Task inputs:
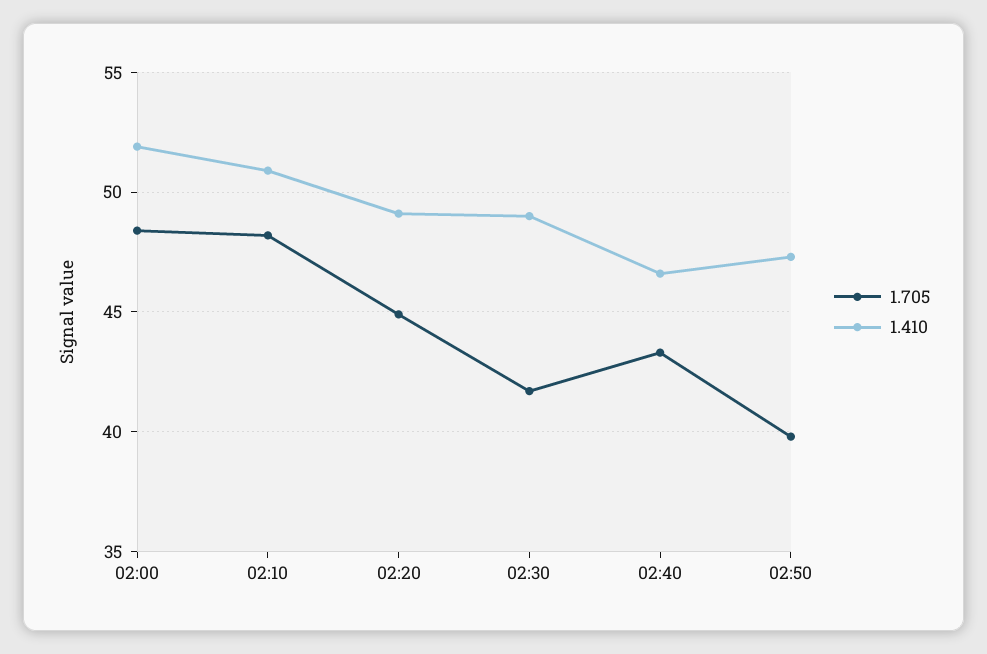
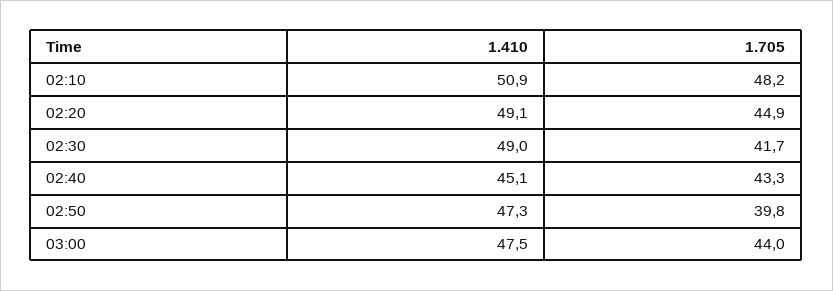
1.705, 02:00: 48.5 -> none
1.410, 02:00: 52 -> none
1.410, 02:40: 46.5 -> 45.1
1.410, 03:00: none -> 47.5
1.705, 03:00: none -> 44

What you need to do: Copy, exactly and with nothing added, the lines from the one containing "1.410, 02:00: 52 -> none" through the end of the records.

Answer to the problem:
1.410, 02:00: 52 -> none
1.410, 02:40: 46.5 -> 45.1
1.410, 03:00: none -> 47.5
1.705, 03:00: none -> 44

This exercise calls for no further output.